### EXTRACTED DATA
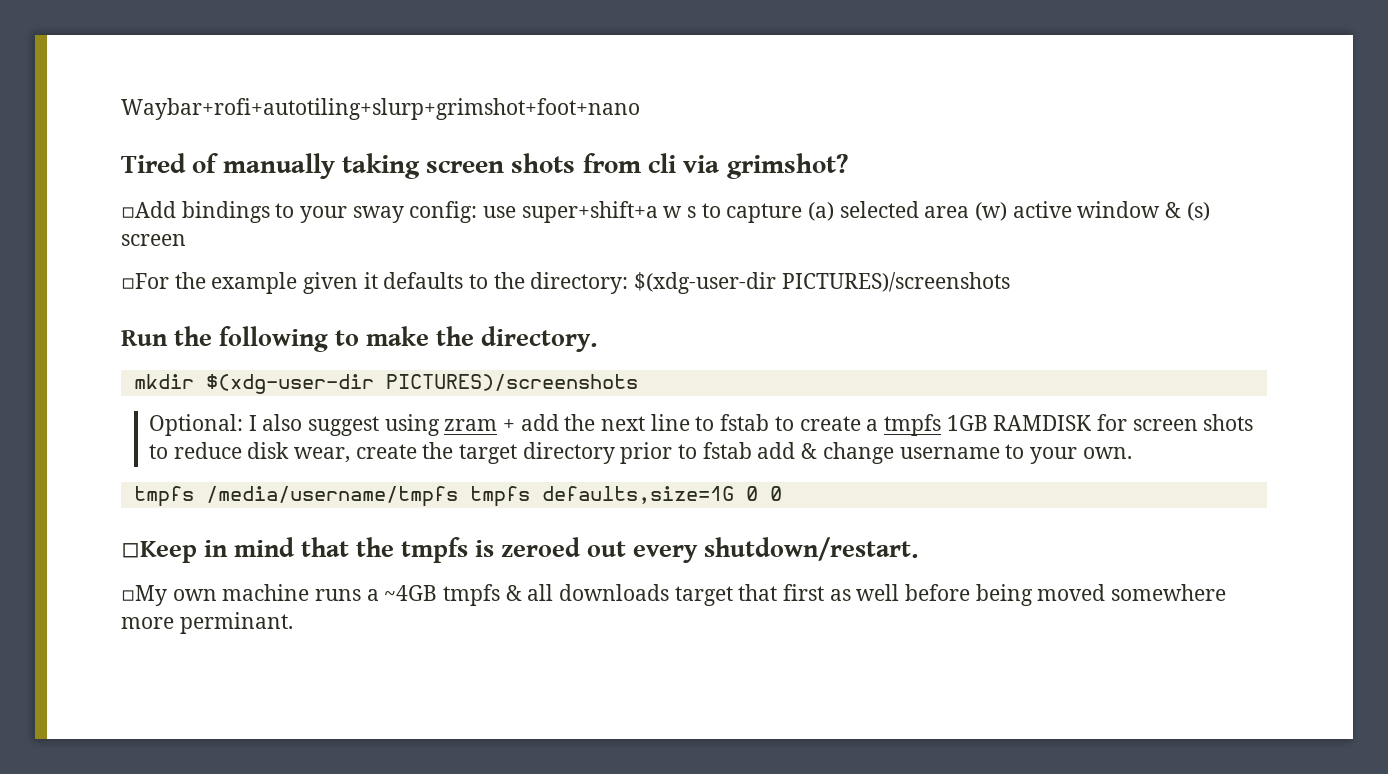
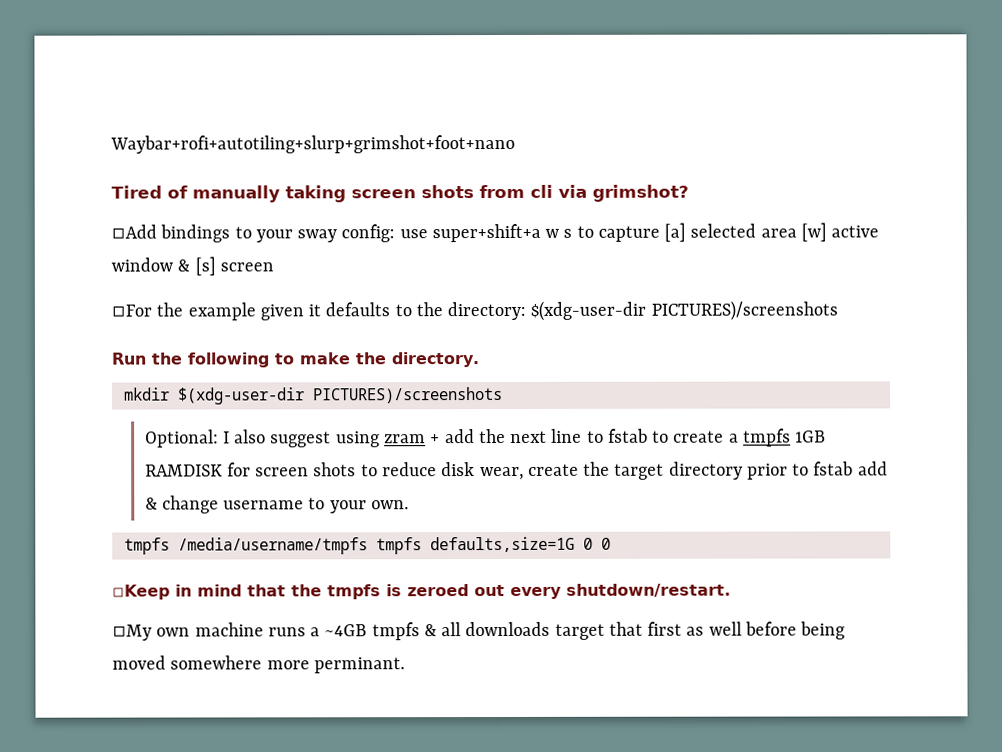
- ▫Add bindings to your sway config: use super+shift+a w s to capture (a) selected area (w) active window & (s) screen
+ ▫Add bindings to your sway config: use super+shift+a w s to capture [a] selected area [w] active window & [s] screen

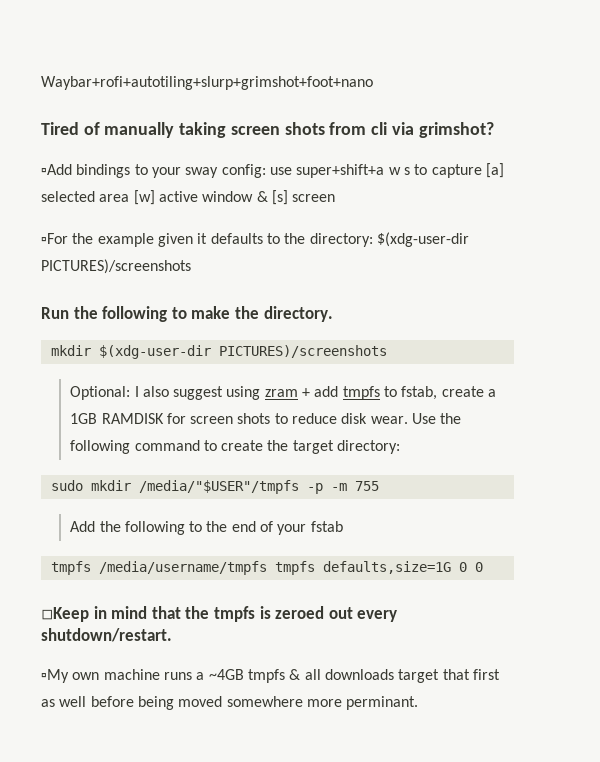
- Optional: I also suggest using zram + add the next line to fstab to create a tmpfs 1GB RAMDISK for screen shots to reduce disk wear, create the target directory prior to fstab add & change username to your own.
+ Optional: I also suggest using zram + add tmpfs to fstab, create a 1GB RAMDISK for screen shots to reduce disk wear. Use the following command to create the target directory:
+ sudo mkdir /media/"$USER"/tmpfs -p -m 755
+ Add the following to the end of your fstab

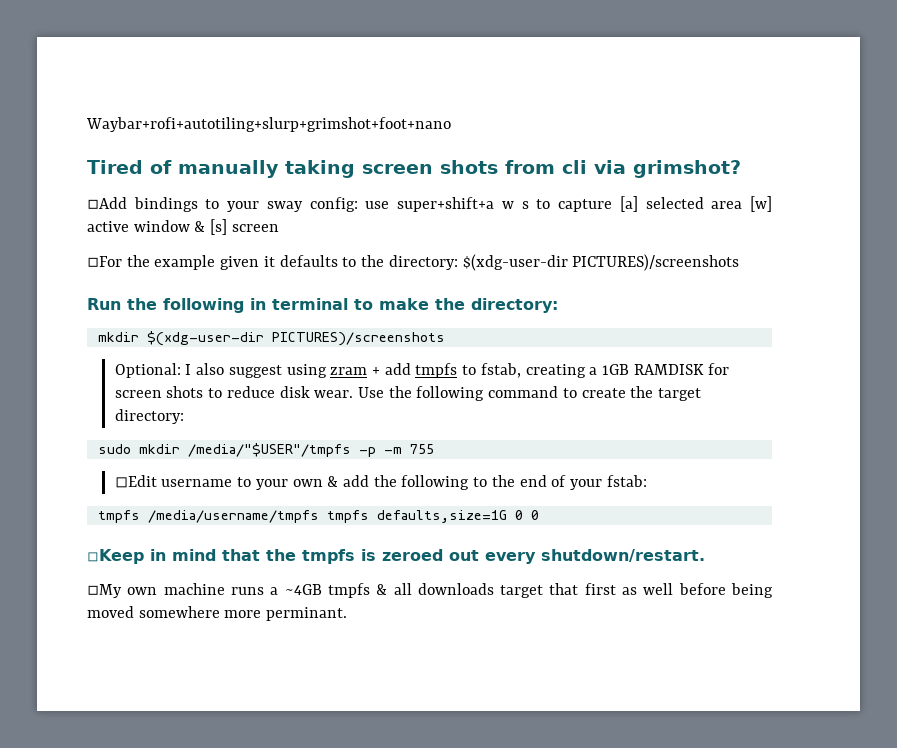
- Run the following to make the directory.
+ Run the following in terminal to make the directory:
- Optional: I also suggest using zram + add tmpfs to fstab, create a 1GB RAMDISK for screen shots to reduce disk wear.
+ Optional: I also suggest using zram + add tmpfs to fstab, creating a 1GB RAMDISK for screen shots to reduce disk wear.
- Add the following to the end of your fstab
+ ◽Edit username to your own & add the following to the end of your fstab:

### EXERCISE
With the pictures omitted, set down each line exactly, starting at the first line of the records above and ending with the line that contains "window & [s] screen".

### REPLY
- ▫Add bindings to your sway config: use super+shift+a w s to capture (a) selected area (w) active window & (s) screen
+ ▫Add bindings to your sway config: use super+shift+a w s to capture [a] selected area [w] active window & [s] screen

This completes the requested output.